On Wed, Jun 15, 2022 at 04:02:36PM -0400, Mike Snitzer wrote:
[ ... ]
> 
> OK, well this is pretty easy to fix in general.  If there are slight
> differences across older trees they are easily resolved.  Fact that
> stable@ couldn't cope with backporting 9c37de297f65 is.. what it is.
> 
> But this will fix the issue on 5.4.y:
> 
> From: Mike Snitzer <snitzer@kernel.org>
> Date: Wed, 15 Jun 2022 14:07:09 -0400
> Subject: [5.4.y PATCH] dm: remove special-casing of bio-based immutable singleton target on NVMe
> 
> Commit 9c37de297f6590937f95a28bec1b7ac68a38618f upstream.
> 
> There is no benefit to DM special-casing NVMe. Remove all code used to
> establish DM_TYPE_NVME_BIO_BASED.
> 
> Signed-off-by: Mike Snitzer <snitzer@kernel.org>

I'll give it a try.

Thanks,
Guenter

> ---
>  drivers/md/dm-table.c         | 32 ++----------------
>  drivers/md/dm.c               | 64 +++--------------------------------
>  include/linux/device-mapper.h |  1 -
>  3 files changed, 7 insertions(+), 90 deletions(-)
> 
> diff --git a/drivers/md/dm-table.c b/drivers/md/dm-table.c
> index 06b382304d92..81bc36a43b32 100644
> --- a/drivers/md/dm-table.c
> +++ b/drivers/md/dm-table.c
> @@ -872,8 +872,7 @@ EXPORT_SYMBOL(dm_consume_args);
>  static bool __table_type_bio_based(enum dm_queue_mode table_type)
>  {
>  	return (table_type == DM_TYPE_BIO_BASED ||
> -		table_type == DM_TYPE_DAX_BIO_BASED ||
> -		table_type == DM_TYPE_NVME_BIO_BASED);
> +		table_type == DM_TYPE_DAX_BIO_BASED);
>  }
>  
>  static bool __table_type_request_based(enum dm_queue_mode table_type)

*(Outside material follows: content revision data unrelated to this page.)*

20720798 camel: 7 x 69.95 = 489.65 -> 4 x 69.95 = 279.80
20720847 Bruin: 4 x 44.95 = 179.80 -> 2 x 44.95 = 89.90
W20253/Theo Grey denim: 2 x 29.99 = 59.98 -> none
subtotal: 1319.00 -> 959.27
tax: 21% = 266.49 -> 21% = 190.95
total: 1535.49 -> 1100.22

> @@ -929,8 +928,6 @@ bool dm_table_supports_dax(struct dm_table *t,
>  	return true;
>  }
>  
> -static bool dm_table_does_not_support_partial_completion(struct dm_table *t);
> -
>  static int device_is_rq_stackable(struct dm_target *ti, struct dm_dev *dev,
>  				  sector_t start, sector_t len, void *data)
>  {
> @@ -960,7 +957,6 @@ static int dm_table_determine_type(struct dm_table *t)
>  			goto verify_bio_based;
>  		}
>  		BUG_ON(t->type == DM_TYPE_DAX_BIO_BASED);
> -		BUG_ON(t->type == DM_TYPE_NVME_BIO_BASED);
>  		goto verify_rq_based;
>  	}
>  
> @@ -999,15 +995,6 @@ static int dm_table_determine_type(struct dm_table *t)

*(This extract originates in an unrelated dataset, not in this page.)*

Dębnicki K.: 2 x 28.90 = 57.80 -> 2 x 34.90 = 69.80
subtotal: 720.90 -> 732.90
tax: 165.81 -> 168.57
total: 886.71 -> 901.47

>  		if (dm_table_supports_dax(t, device_not_dax_capable, &page_size) ||
>  		    (list_empty(devices) && live_md_type == DM_TYPE_DAX_BIO_BASED)) {
>  			t->type = DM_TYPE_DAX_BIO_BASED;
> -		} else {
> -			/* Check if upgrading to NVMe bio-based is valid or required */
> -			tgt = dm_table_get_immutable_target(t);
> -			if (tgt && !tgt->max_io_len && dm_table_does_not_support_partial_completion(t)) {
> -				t->type = DM_TYPE_NVME_BIO_BASED;
> -				goto verify_rq_based; /* must be stacked directly on NVMe (blk-mq) */
> -			} else if (list_empty(devices) && live_md_type == DM_TYPE_NVME_BIO_BASED) {
> -				t->type = DM_TYPE_NVME_BIO_BASED;
> -			}
>  		}
>  		return 0;
>  	}
> @@ -1024,8 +1011,7 @@ static int dm_table_determine_type(struct dm_table *t)

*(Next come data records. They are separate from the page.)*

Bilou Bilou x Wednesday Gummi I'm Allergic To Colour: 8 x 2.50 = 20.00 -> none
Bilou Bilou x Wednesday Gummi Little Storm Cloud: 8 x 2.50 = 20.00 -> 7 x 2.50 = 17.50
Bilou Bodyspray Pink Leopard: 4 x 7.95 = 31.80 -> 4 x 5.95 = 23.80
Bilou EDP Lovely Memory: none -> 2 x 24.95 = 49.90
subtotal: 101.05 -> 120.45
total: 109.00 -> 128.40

>  	 * (e.g. request completion process for partial completion.)
>  	 */
>  	if (t->num_targets > 1) {
> -		DMERR("%s DM doesn't support multiple targets",
> -		      t->type == DM_TYPE_NVME_BIO_BASED ? "nvme bio-based" : "request-based");
> +		DMERR("request-based DM doesn't support multiple targets");
>  		return -EINVAL;
>  	}
>  
> @@ -1714,20 +1700,6 @@ static int device_is_not_random(struct dm_target *ti, struct dm_dev *dev,
>  	return q && !blk_queue_add_random(q);
>  }
>  
> -static int device_is_partial_completion(struct dm_target *ti, struct dm_dev *dev,
> -					sector_t start, sector_t len, void *data)
> -{
> -	char b[BDEVNAME_SIZE];
> -
> -	/* For now, NVMe devices are the only devices of this class */
> -	return (strncmp(bdevname(dev->bdev, b), "nvme", 4) != 0);
> -}
> -
> -static bool dm_table_does_not_support_partial_completion(struct dm_table *t)
> -{
> -	return !dm_table_any_dev_attr(t, device_is_partial_completion, NULL);
> -}
> -
>  static int device_not_write_same_capable(struct dm_target *ti, struct dm_dev *dev,
>  					 sector_t start, sector_t len, void *data)
>  {
> diff --git a/drivers/md/dm.c b/drivers/md/dm.c
> index 37b8bb4d80f0..3c45c389ded9 100644
> --- a/drivers/md/dm.c
> +++ b/drivers/md/dm.c
> @@ -1000,7 +1000,7 @@ static void clone_endio(struct bio *bio)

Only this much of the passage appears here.